# Sleep and Dreams > General Dream Discussion >  >  Short Dreams in Nap

## Siul

I started to take small 5-10min naps in class breaks and recess,because I'm not a morning person.I started to get very short dreams,they start with my regular daydreaming,with me "controlling" them but soon get into a regular dream that get out of my control.
Maybe I can try to keep "in control" to get lucid...

----------


## RedWolf997

ok so i am in the same situation as and u (i was starting to wonder if i was the only one who does that)  i might be able to give u some advice just may i ask u the question is the short nap dream really unstable and do you suffer from hypnic jerks often ( where you are woken up from the dream) add an e here ---> n.wikipedia.org/wiki/Hypnic_jerk (cant post links) also you might want to look at this post (add a w ---->) ww.dreamviews.com/f12/odd-way-getting-sleep-135216/#post1930568

----------


## RedWolf997

Oh I just had a great idea what you could try is have a friend next to you and 2 minutes in make him/her whisper "you are dreaming do a reality check" near you ear. So you will do a reality check in the dream. Also if you don't have a friend you could use. Mp3 player on timer (I'm Gunna try this tonight also)

----------


## Skalm

That's cool that you can start dreaming so quickly in class !
I don't know if it would be a good idea to become lucid in class though haha.
Honestly if you can do that in class that quickly try to WILD on the weekends, wake up just like you are going to school and WILD. 

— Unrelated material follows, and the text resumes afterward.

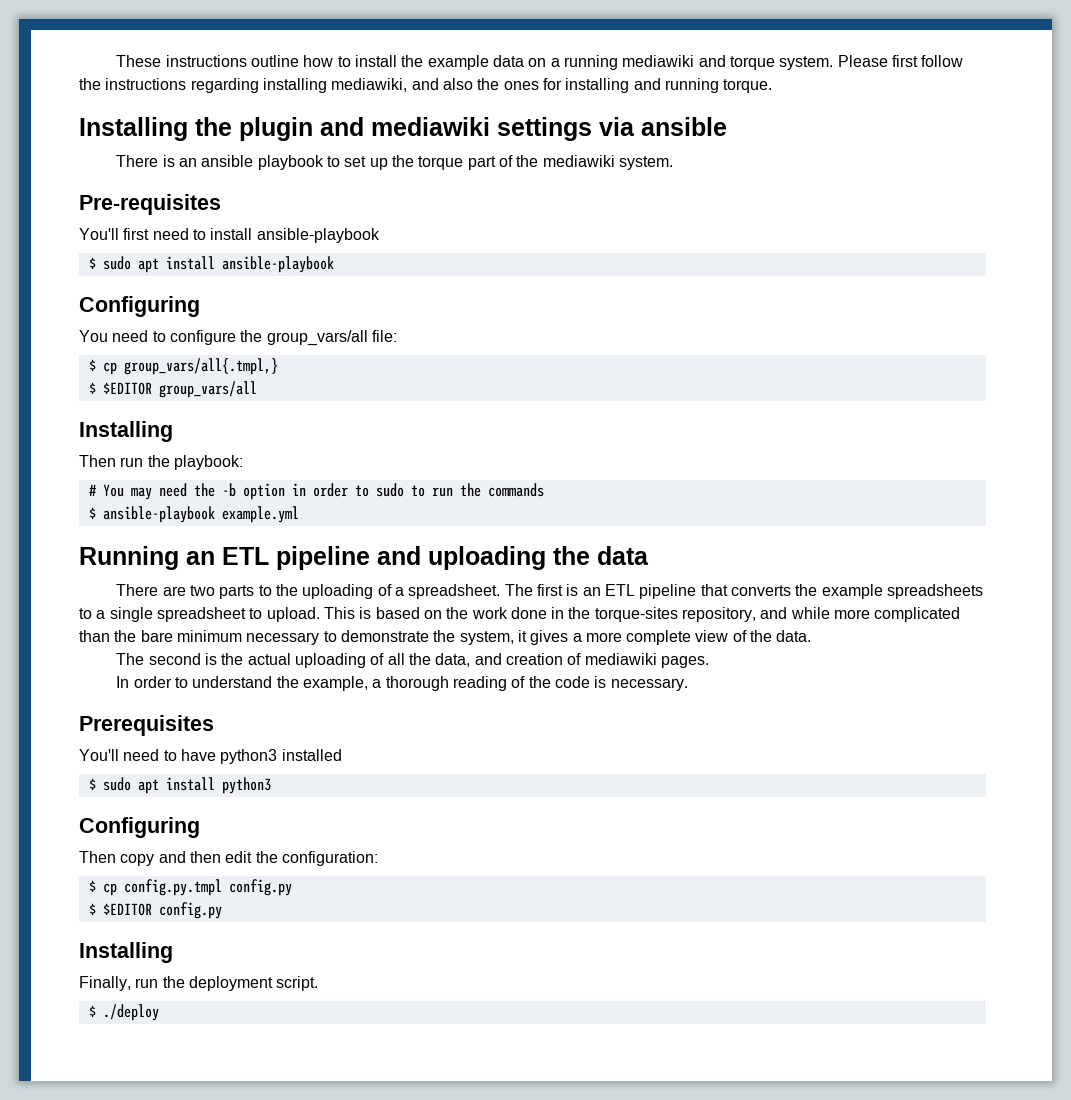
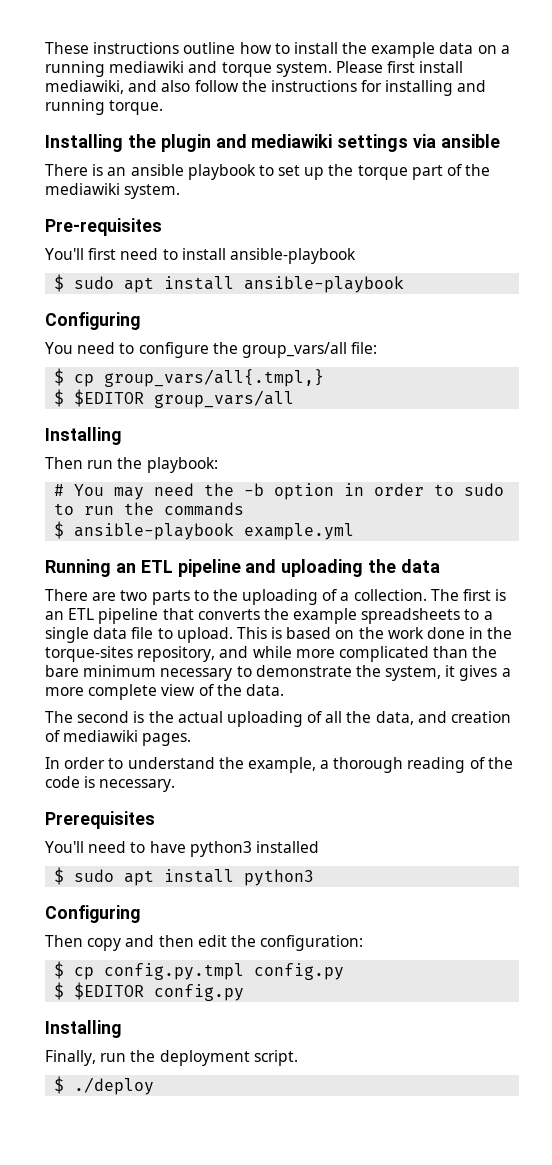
[921,55,964,67] [79,78,539,93] follow the instructions regarding installing mediawiki, and also the ones -> [419,61,464,73] [45,80,357,94] install mediawiki, and also follow the instructions
[408,584,501,599] spreadsheet. -> [353,589,427,601] collection.
[156,607,246,622] spreadsheet -> [93,627,154,639] data file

Am I the only one that doesn't dream when I nap??
I wish I could :\

----------


## Siul

The dreams are really random,it usually start in a daily situation or a daydream,and it soon get out of my control.I usually shake out of sudden when Im napping,which usually stop the dream.

----------


## Merulotte

I envy your ability to fall asleep quickly, and to dream in that short period of time! I need to work on my napping skills, as they're practically nonexistent.
One of my friends is an avid napper, and she seems to have such lengthy dreams in her short times spent asleep! It seems that environmental sounds influence her dreams as well... Just recently, she fell asleep and had a dream she was in the same room in which she fell asleep. I can only imagine how confusing it was, as she had multiple false awakenings into the very same room.

One option you could use to try and partially awaken yourself or trigger a reality check in-dream is a familiar alarm sound... Something short and soft, preferably. Ideally, you would first set the alarm sound to go off numerous times during the day (when appropriate), and if possible, add a message to the alarm such as "Do a reality check now!". Once you've done this for a while, set it as your nap alarm, to sound when you've been asleep for a short period of time. With any luck, you might just do a reality check out of habit in-dream, triggering a boost in lucidity.

That's just an idea, of course.

----------